▸ **About this exercise**:
What is needed is a word-for-word copy of every record below, minus the pictures.

▸ **Records supplied**:
□ □ □ □ □
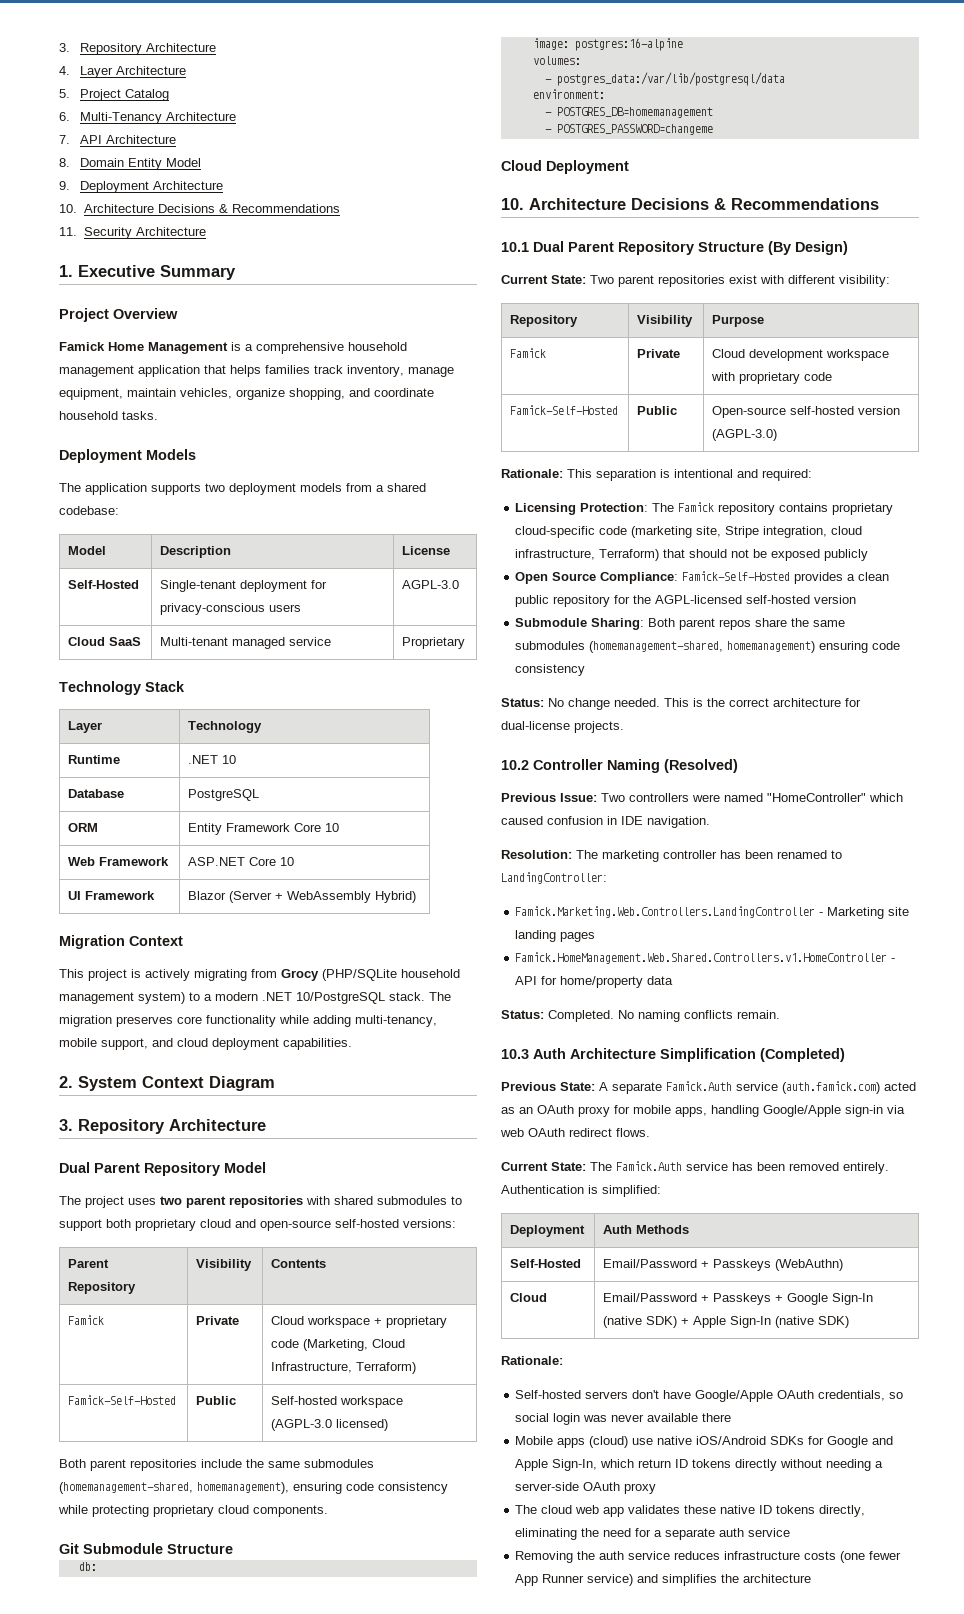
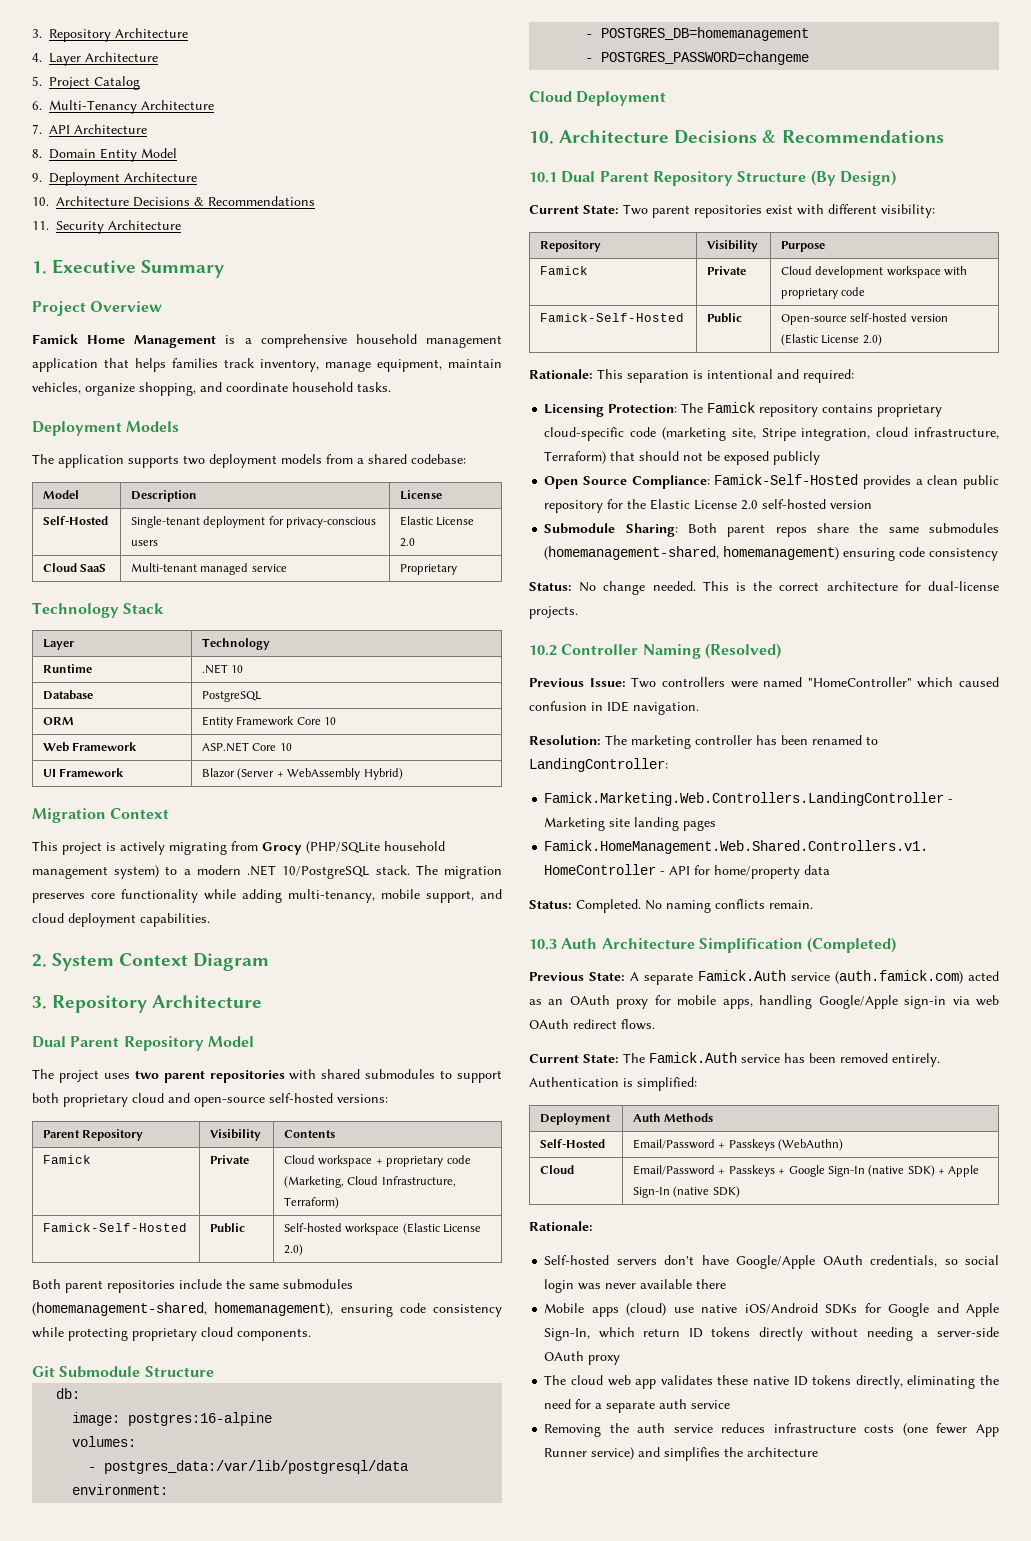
- Self-Hosted | Single-tenant deployment for privacy-conscious users | AGPL-3.0
+ Self-Hosted | Single-tenant deployment for privacy-conscious users | Elastic License 2.0
- Famick-Self-Hosted | Public | Self-hosted workspace (AGPL-3.0 licensed)
+ Famick-Self-Hosted | Public | Self-hosted workspace (Elastic License 2.0)
- Famick-Self-Hosted | Public | Open-source self-hosted version (AGPL-3.0)
+ Famick-Self-Hosted | Public | Open-source self-hosted version (Elastic License 2.0)
- Open Source Compliance: Famick-Self-Hosted provides a clean public repository for the AGPL-licensed self-hosted version
+ Open Source Compliance: Famick-Self-Hosted provides a clean public repository for the Elastic License 2.0 self-hosted version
□ □ □ □ □
▸ **Task output**:
- Self-Hosted | Single-tenant deployment for privacy-conscious users | AGPL-3.0
+ Self-Hosted | Single-tenant deployment for privacy-conscious users | Elastic License 2.0
- Famick-Self-Hosted | Public | Self-hosted workspace (AGPL-3.0 licensed)
+ Famick-Self-Hosted | Public | Self-hosted workspace (Elastic License 2.0)
- Famick-Self-Hosted | Public | Open-source self-hosted version (AGPL-3.0)
+ Famick-Self-Hosted | Public | Open-source self-hosted version (Elastic License 2.0)
- Open Source Compliance: Famick-Self-Hosted provides a clean public repository for the AGPL-licensed self-hosted version
+ Open Source Compliance: Famick-Self-Hosted provides a clean public repository for the Elastic License 2.0 self-hosted version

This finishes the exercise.